The Bill also provides an exemption for the collection, use or disclosure of information contained in employee records where this relates to the employment relationship. Employee records are defined as records that contain the types of personal information about employees typically held by employers on personnel and similar files. This is designed to stop an employer selling personal information from employee records to direct marketers, for example. While employee records deserve privacy protection, it is the Government’s view that such protection is more properly a matter for workplace relations legislation.

Making a complaint under the Privacy Bill

The Privacy Amendment (Private Sector) Bill 2000 allows people to make a complaint if they feel their personal information has been handled inappropriately by a private sector organisation.

Complaints will be directed in the first instance to the organisation. If the person and the organisation are unable to reach a satisfactory solution through negotiation, the person can request that an independent person investigate the complaint and determine whether there has been an interference with their privacy.

Where there is no organisational or industry privacy code, the independent investigator is the Commonwealth Privacy Commissioner. Where the relevant industry has established a code complaints body, the independent investigator will be an adjudicator nominated under the relevant industry code.

A complaint which is upheld may be resolved by an order that the organisation redress any loss of damage or pay compensation to the person.
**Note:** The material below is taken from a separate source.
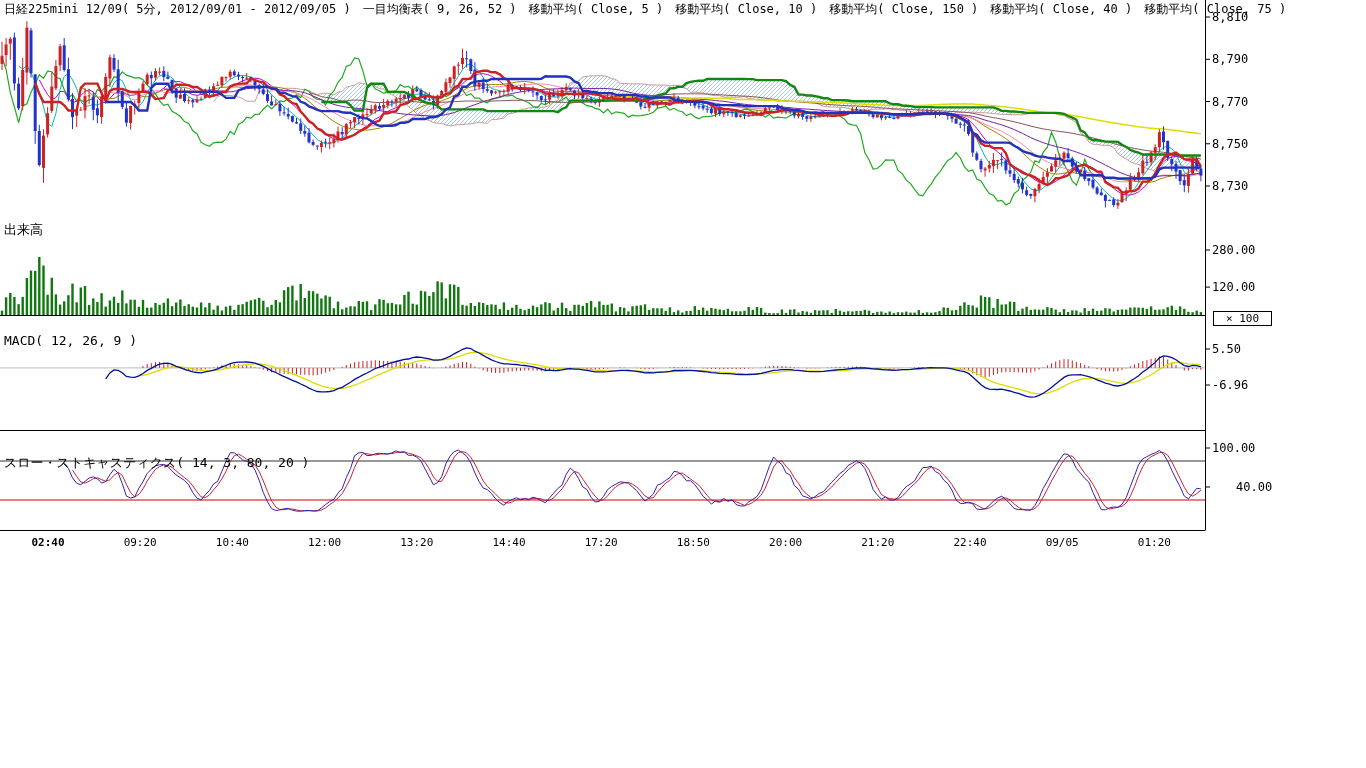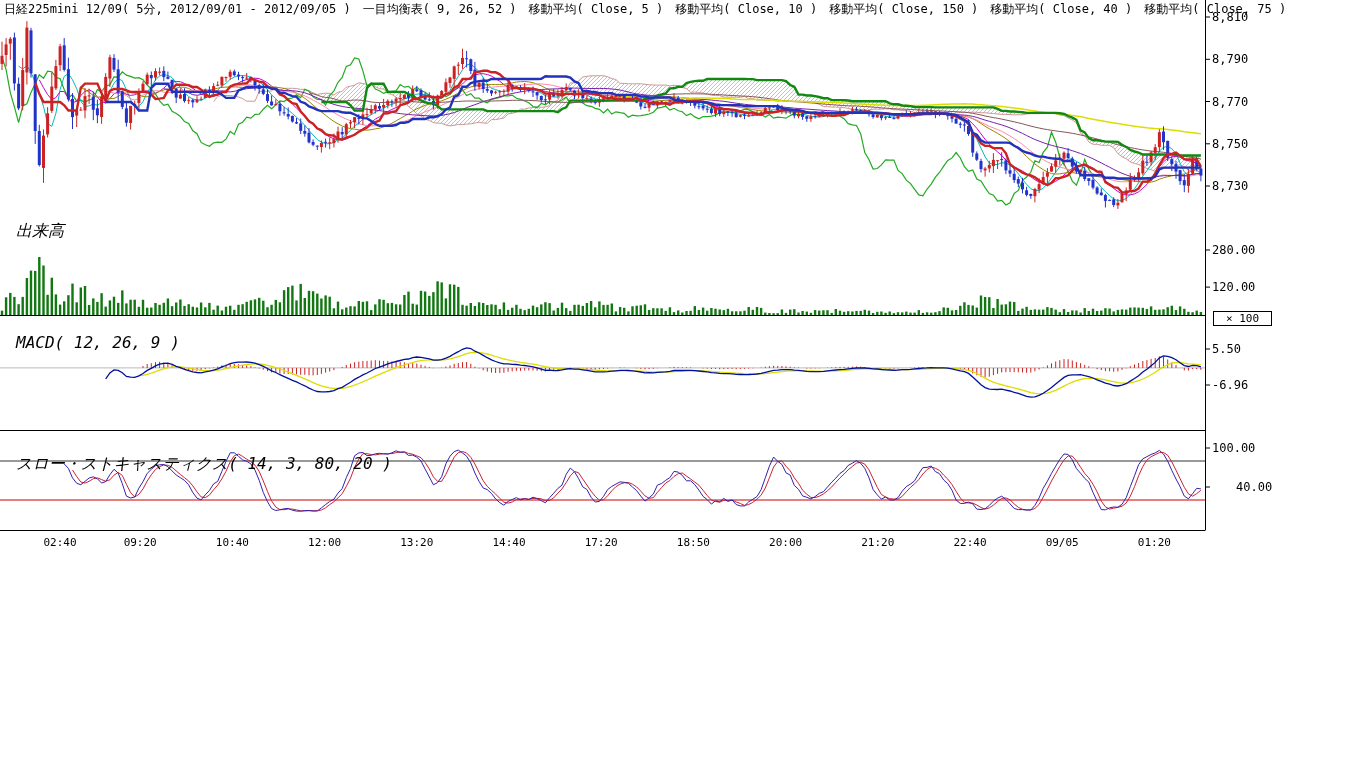"出来高" .pane-label { font-size: 16px -> 13px; font-style: italic -> none; left: 16px -> 4px }
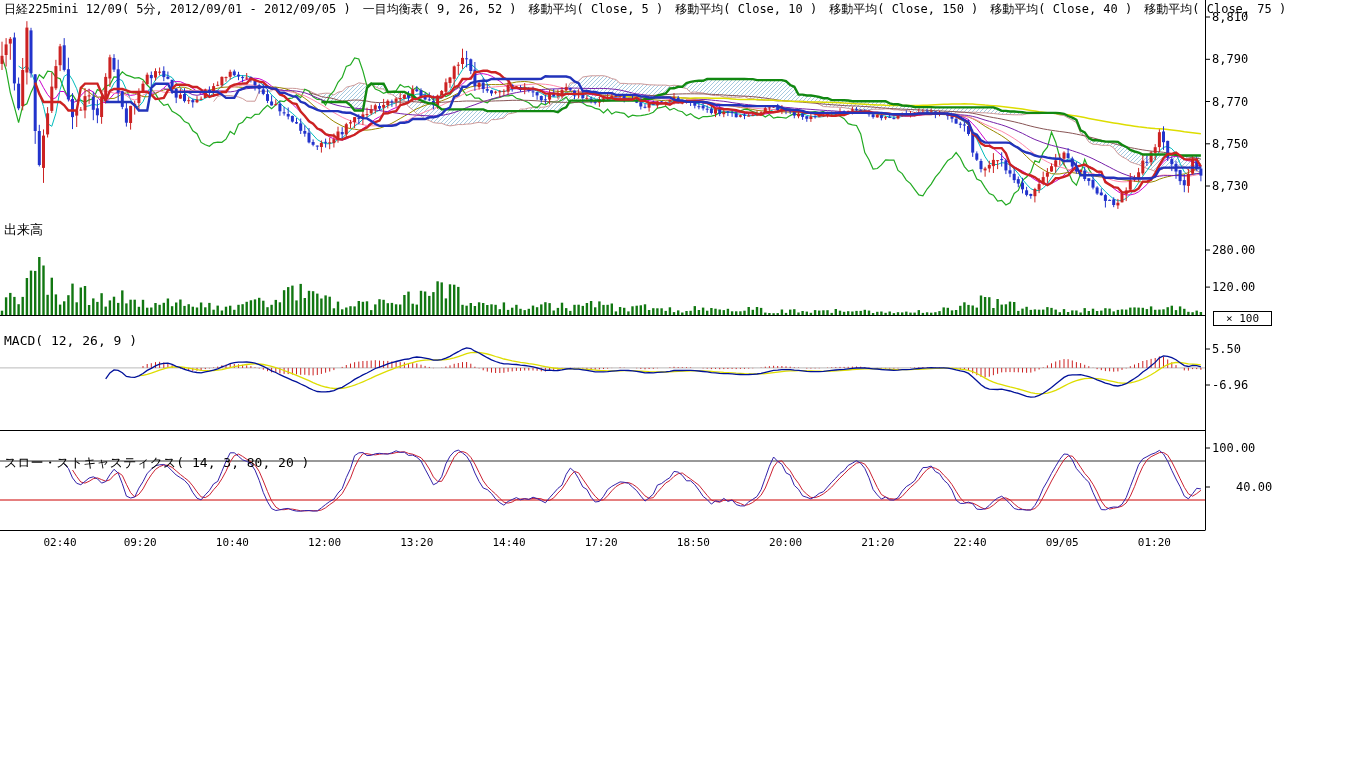"02:40" div.time-label { font-weight: none -> bold; left: 60px -> 48px }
This could include ordering that a person’s name be removed from a direct marketing mailing list or ordering the organisation to pay compensation. If the order is not complied with, a person can have the order enforced in the Federal Court or the Federal Magistrates Service.

The record of the Privacy Commissioner in resolving complaints is excellent. There are very few complaints which have been made under the existing Privacy Act, which covers the public sector, that have not been resolved by conciliation by the Commissioner. It is expected complaints against private sector organisations will be resolved in a similar manner.

The Government’s aim is to provide an avenue for people to have their complaints dealt with simply, quickly, at low cost and without red tape. The complaints processes are designed to ensure most complaints can be resolved through conciliation and mediation, rather than the courts.